5 degrees of Kevin Bacon time for Winger: 1.) D.W. was “Wonder Girl” to Lynda Carter’s TV “Wonder Woman”; 2.) Carter is married to Robert A. (not Roger C./Whitewater) Altman; 3.) R.A.A. partner of Clark Clifford during BCCI scandal; 4.) Clifford was White House counsel to Harry S. Truman; 5.) Truman sold-out (rest of) Eastern Europe to “Papa Joe” Stalin @ Potsdam conference. Ergo Debra Winger is not only a Commie once removed, but next to only Paul Robeson in pantheon of those who willfully turned a blind-eye to Soviet atrocities!!
Quad erat demonstrandum, as we used to say “years ago when we had the church, which was just another way of saying we had each other … I don’t want to be a product of my environment, I want my environment to be a product of me!”. Sorry, I can’t get ‘The Departed’ Frank Costello voice out of my noggin. Sure that it has nothing to do with watching first 5 minutes on YouTube roughly 23x over past several months. Waffle House waitress last Tuesday asked if I’d like bacon or sausage patty with my scrambled cheesy eggs? I answered, “What I’m saying to you today is this: When you’re facing a loaded gun, what’s the difference?” Still somewhat shocked I was asked to leave.
Apologies, all, for my absentia during past 6 months. Some changes in my personal doings left less time than previously, skin grafts unfortunately didn’t take as well as anticipated but, most sadly, my FoodTV pilot – ‘Chuck Norris’ Iron Chef’ – didn’t get picked-up after all that hard work!
Concept was recipe-creation smoothly coupled with post-judges food presentation bout of full-body contact karate. Each competitor to get, too, kitchen tool of their choosing (excepting poultry cleaver) for close-quarter combat. Aggregated score or opponent's removal by ambulance determined winner, but network HQ panty-waists concerned sponsors might balk at “Kitchen Stadium” turning into quasi-gladiatorial pit of flying paring knives + roundhouse kicks for 5 minutes.
"Why is this world so slow to see such manifest brilliance?," I cry helplessly to heavens. :)
Recently my blushing bride has become a closer friend to a lady who prefers ladies. Of course your humble scribe has taken this development in the proper context – as possible welcome respite to his Caucasian mate’s seemingly near-jungle level libidinal drive. Ahem.
Hoping to fuel the possibility of a swerving of a sort, ever am I mindful now of data to support any potential crossover. Along those lines a recent TV show inadvertently provided manna to the proverbial gods when a young lass was evaluated in general for possible dating potential.
In the course of a rather saucy interview, the androgynous looking gal admitted that she was known to be a “Flipper”. This term – for the less than ‘Ellen Show’ hip amongst you – applies to a female switch-hitter who prefers prowling for prospective bedroom playmates in the opposing team’s locker room, so to speak. Apparently great relish is taken by said females from the act of “flipping” a heretofore straight lady to the Sapphic side of the ledger.

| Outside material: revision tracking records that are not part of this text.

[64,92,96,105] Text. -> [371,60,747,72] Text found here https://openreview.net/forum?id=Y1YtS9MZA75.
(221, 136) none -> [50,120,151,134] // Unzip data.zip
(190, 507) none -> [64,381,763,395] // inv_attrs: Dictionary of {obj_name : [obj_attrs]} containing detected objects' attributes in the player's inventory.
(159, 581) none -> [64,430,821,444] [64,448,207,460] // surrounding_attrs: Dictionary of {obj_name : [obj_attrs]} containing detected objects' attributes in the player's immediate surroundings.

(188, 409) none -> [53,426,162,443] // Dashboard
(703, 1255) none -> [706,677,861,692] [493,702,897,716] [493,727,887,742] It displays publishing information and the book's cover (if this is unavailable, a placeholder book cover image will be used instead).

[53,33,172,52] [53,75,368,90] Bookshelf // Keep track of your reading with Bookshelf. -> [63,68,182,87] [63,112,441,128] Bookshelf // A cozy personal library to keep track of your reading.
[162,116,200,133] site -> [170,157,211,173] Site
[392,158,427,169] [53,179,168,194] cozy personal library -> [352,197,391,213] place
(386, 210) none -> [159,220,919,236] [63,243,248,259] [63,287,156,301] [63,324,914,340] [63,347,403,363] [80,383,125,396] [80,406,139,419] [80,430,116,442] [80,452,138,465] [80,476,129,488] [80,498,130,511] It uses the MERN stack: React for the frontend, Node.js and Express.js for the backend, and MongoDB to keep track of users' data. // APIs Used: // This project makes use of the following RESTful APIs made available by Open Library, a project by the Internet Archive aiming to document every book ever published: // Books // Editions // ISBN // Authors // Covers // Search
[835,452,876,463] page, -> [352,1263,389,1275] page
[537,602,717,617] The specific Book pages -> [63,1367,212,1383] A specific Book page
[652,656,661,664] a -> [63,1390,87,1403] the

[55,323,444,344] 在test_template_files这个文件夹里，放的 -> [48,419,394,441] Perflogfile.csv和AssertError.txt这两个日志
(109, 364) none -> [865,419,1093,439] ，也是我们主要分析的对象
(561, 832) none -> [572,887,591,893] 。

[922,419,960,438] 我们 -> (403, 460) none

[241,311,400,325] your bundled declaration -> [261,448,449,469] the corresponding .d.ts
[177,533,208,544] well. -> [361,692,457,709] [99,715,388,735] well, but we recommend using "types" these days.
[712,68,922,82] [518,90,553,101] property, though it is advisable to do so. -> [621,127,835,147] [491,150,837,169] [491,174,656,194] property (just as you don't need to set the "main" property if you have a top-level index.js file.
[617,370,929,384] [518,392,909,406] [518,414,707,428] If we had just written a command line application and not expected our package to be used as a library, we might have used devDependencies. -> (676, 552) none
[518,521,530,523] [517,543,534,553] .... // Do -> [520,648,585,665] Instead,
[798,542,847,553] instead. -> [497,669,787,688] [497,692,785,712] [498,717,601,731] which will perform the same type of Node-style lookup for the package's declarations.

[Side note: Interestingly much of lingo used in TV show on subject was akin to describing how intelligence agents were “turned” back in Cold War's good old days. Of course in latter scenario the commentators were the ex-Ivy League boys from Langley. Hmmn.]
Based on above, your intrepid scribe has delved more deeply into this subject and can publish the 1st Top Ten list of well-known verbal reactions from the prey of “Flippers”. Below covers only those on U.S. continental shelf. I imagine inclusion of my former homeland to the north would necessitate at least one entry which referenced this year’s Y chromosome-less Canadian gold medal winning hockey team & threading a puck thru the pads with greater aplomb than Wayne Gretzky in his prime, but I needlessly digress.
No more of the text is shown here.